Contributor(s): Yash Sethia, Ritesh Kumar, Shubham

Snapshot


About

Apache Spark, written in Scala, is a general-purpose distributed data processing engine. Or in other words: load big data, do computations on it in a distributed way, and then store it.

Apache Spark contains libraries for data analysis, machine learning, graph analysis, and streaming live data. Spark is generally faster than Hadoop. This is because Hadoop writes intermediate results to disk (that is, lots of I/O operations) whereas Spark tries to keep intermediate results in memory (that is, in-memory computation) whenever possible. Moreover, Spark offers lazy evaluation of operations and optimizes them just before the final result; Sparks maintains a series of transformations that are to be performed without actually performing those operations unless we try to obtain the results. This way, Spark is able to find the best path looking at overall transformations required (for example, reducing two separate steps of adding number 5 and 20 to each element of the dataset into just a single step of adding 25 to each element of the dataset, or not actually doing operations on part of the dataset which will eventually will be filtered out in the final result).

This makes Spark one of the most popular tools for big data analytics currently. PySpark is an interface for Apache Spark in Python.
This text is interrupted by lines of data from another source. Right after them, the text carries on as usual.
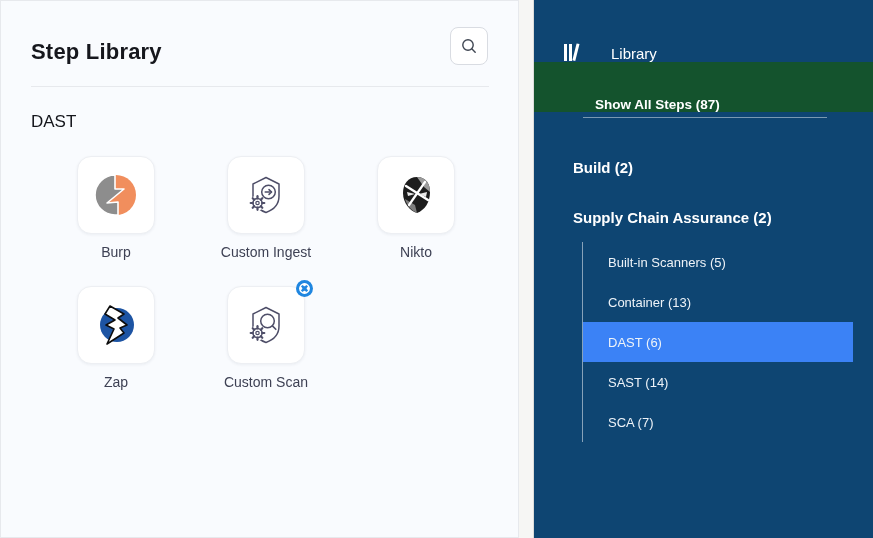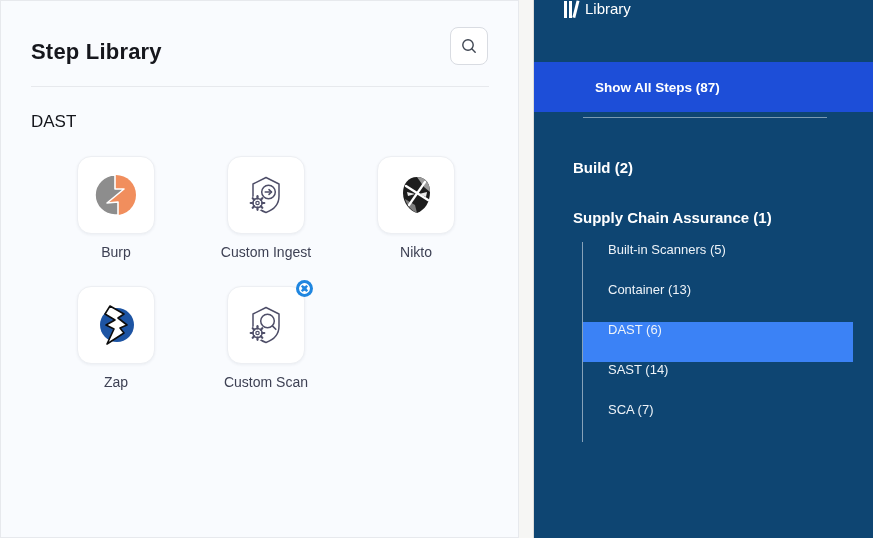"Library" .sb-header { align-items: flex-start -> flex-end; gap: 2px -> 28px }
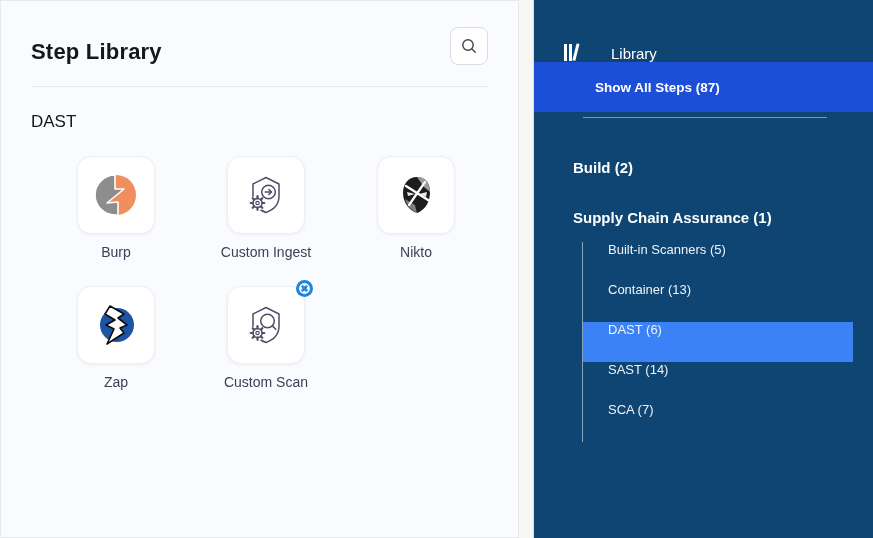"Show All Steps (87)" .sb-band { align-items: center -> flex-end; background: #1d4ed8 -> #14532d }
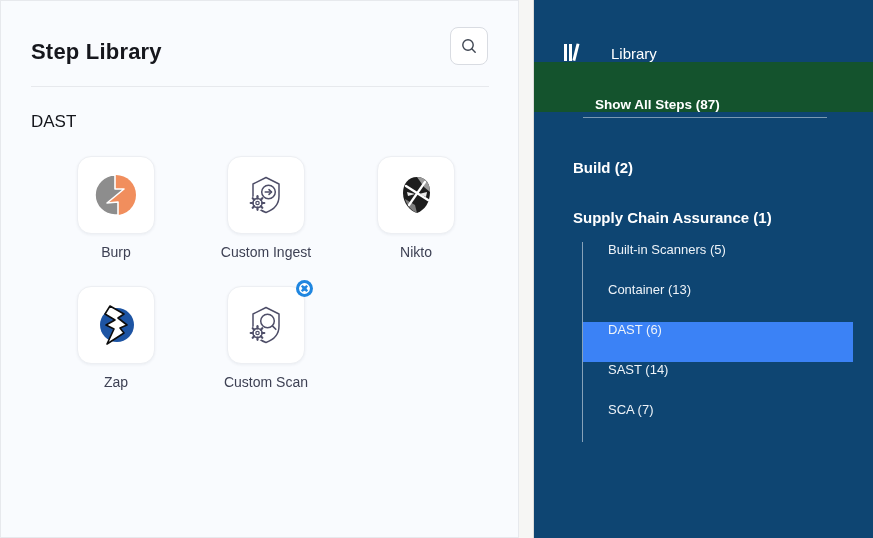"Supply Chain Assurance (1)" span { text: 1 -> 2 }
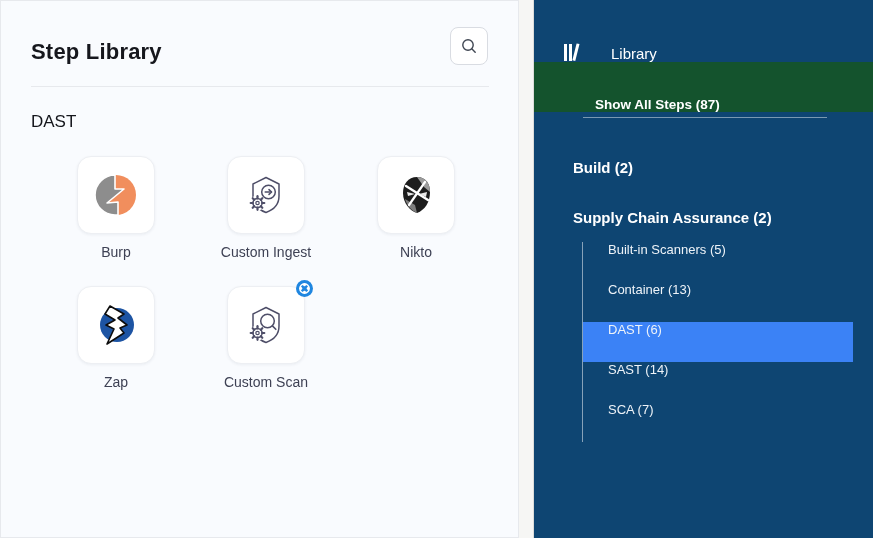"Built-in Scanners (5)" .sub-item { align-items: flex-start -> center }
It not only allows you to write Spark applications using Python APIs, but also provides the PySpark shell for interactively analyzing your data in a distributed environment.

In this Notebook, we have the data of an Ecommerce website with the following fields:

  • Email ID of the user
  • Address of the user
  • Average Session Length of the user
  • Time spent by the user on the app
  • Time spent by the user on the website
  • Length of the membership of the user
  • Yearly amount spent by the user The database is however distributed. Thus we use Pyspark API of Apache Spark to handle this data to bring out meaningful inferences and try to predict the Amount spent by users using Linear Regression.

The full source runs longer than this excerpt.